22.01.10 15:26 Alter: 48 Tage
Haftung einer Wohnungseigentümergemeinschaft für Wasserkosten
BGH Urteil vom 20.01.2010
22.01.2010
BGH zur Haftung einer Wohnungseigentümergemeinschaft für Wasserkosten
Bei der Belieferung eines Grundstücks mit Trinkwasser und der Entsorgung des Abwassers haften einzelne Wohnungseigentümer nicht als Gesamtschuldner für die Forderung eines klagenden Versorgungsunternehmens. Dies geht aus einer aktuellen Entscheidung des Bundesgerichtshofs hervor.
In dem zu verhandelnden Fall hatten drei Mitglieder einer Wohnungseigentümergesellschaft gegen die Zahlungsaufforderung eines Versorgungsunternehmens geklagt. Dieses forderte für zurückliegende Leistungen ein restliches Entgelt. Die Mitglieder der Wohnungseigentümergesellschaft vertraten die Ansicht, dass nur die rechtsfähige Gemeinschaft der Wohnungseigentümer für die Forderung hafte und nicht die jeweiligen Mitglieder als Gesamtschuldner.

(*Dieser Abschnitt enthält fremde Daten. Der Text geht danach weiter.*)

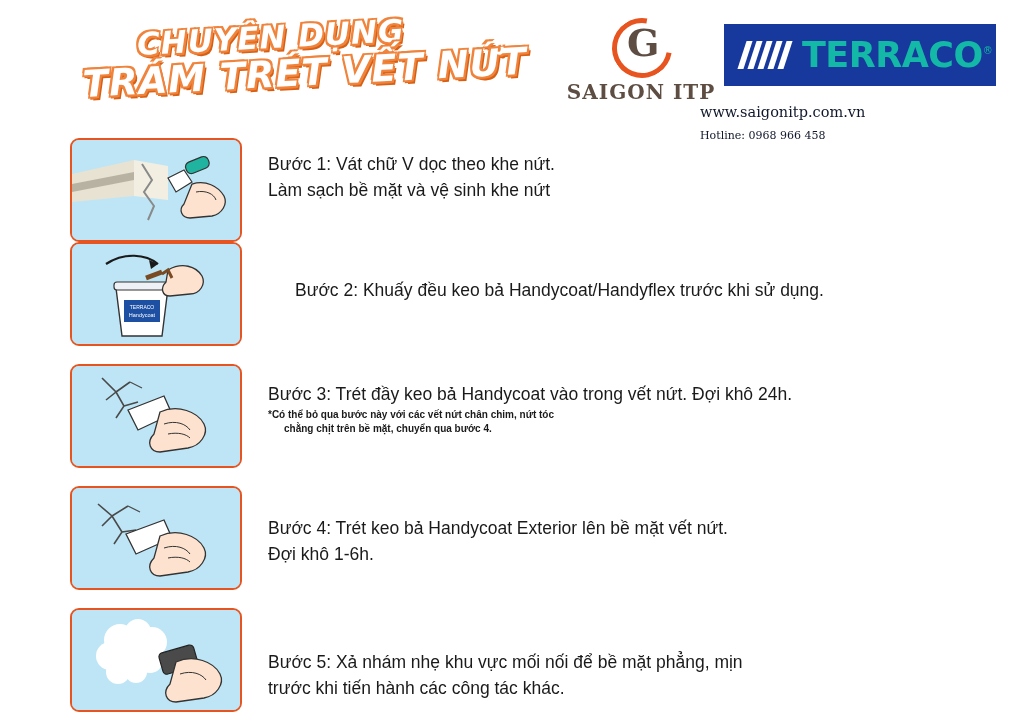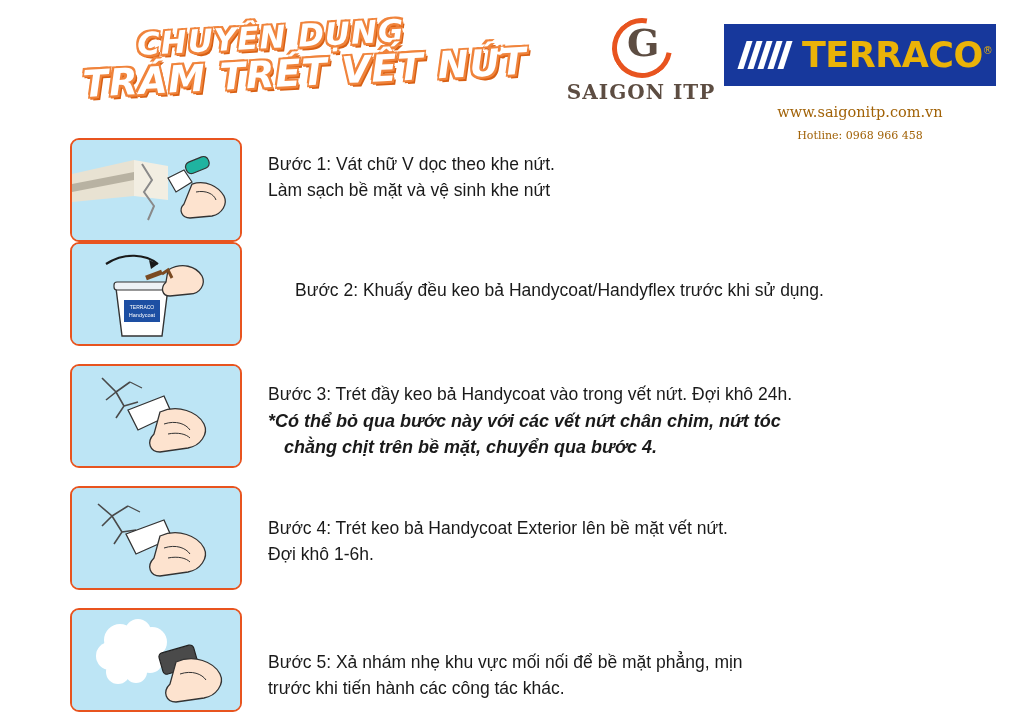"TERRACO®" .logo-terraco .tname { color: #eab308 -> #14b8a6 }
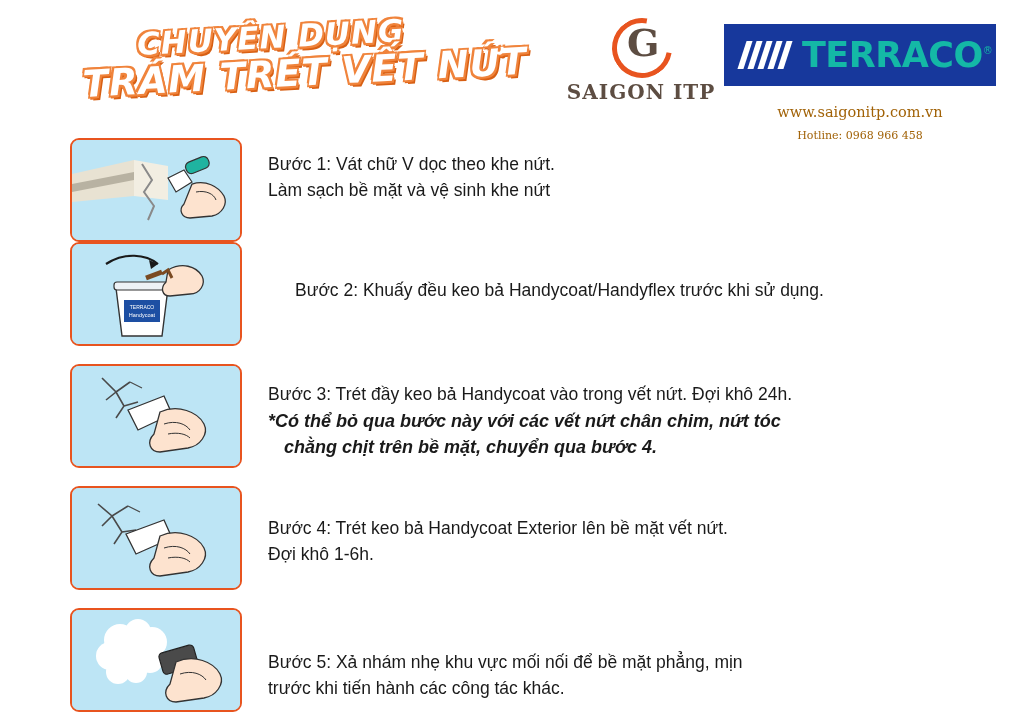"www.saigonitp.com.vn" .contact { color: #a16207 -> #0f172a; text-align: center -> none }
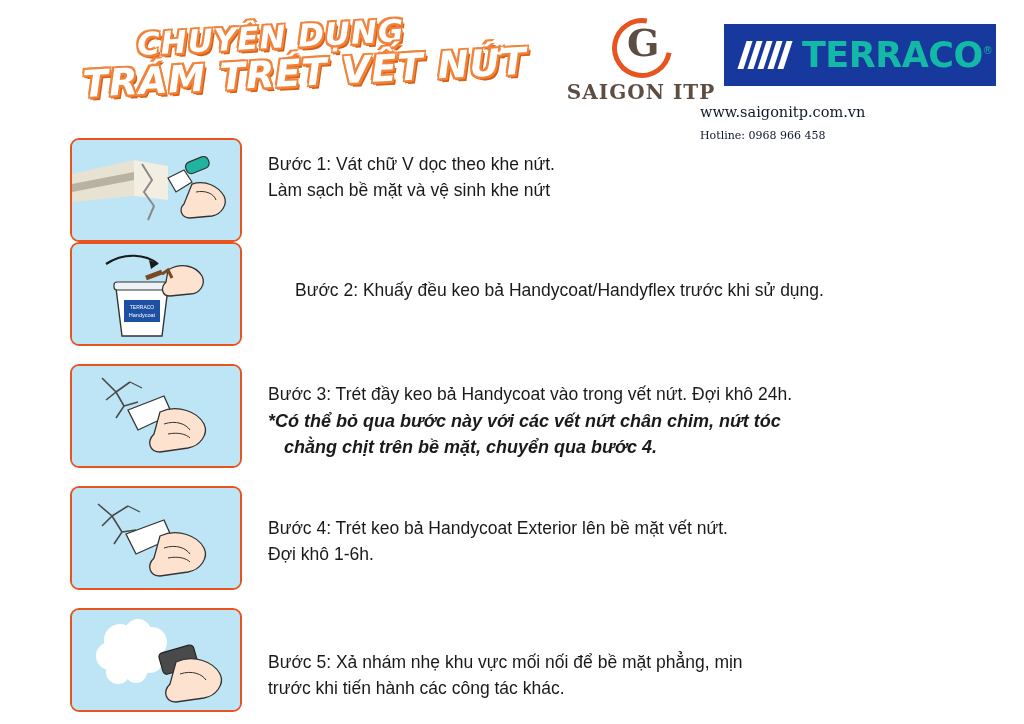"*Có thể bỏ qua bước" .step-note { font-size: 18px -> 10px; font-style: italic -> none }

Die Karlsruher Richter gaben den Wohnungseigentümern Recht. Diese haften nicht als Gesamtschuldner, denn die Leistungsangebote des Wasserversorgers waren eindeutig nicht an die einzelnen Wohnungseigentümer, sondern an die Gemeinschaft der Wohnungseigentümer gerichtet. Durch die Annahme des Angebots war der Vertrag zustande gekommen.
Alexander Alter, Vorsitzender des IVD Mitte, betont den Unterschied zu der früheren Praxis, nach welcher sämtliche Wohnungseigentümer als Gesamtschuldner die Haftung übernahmen.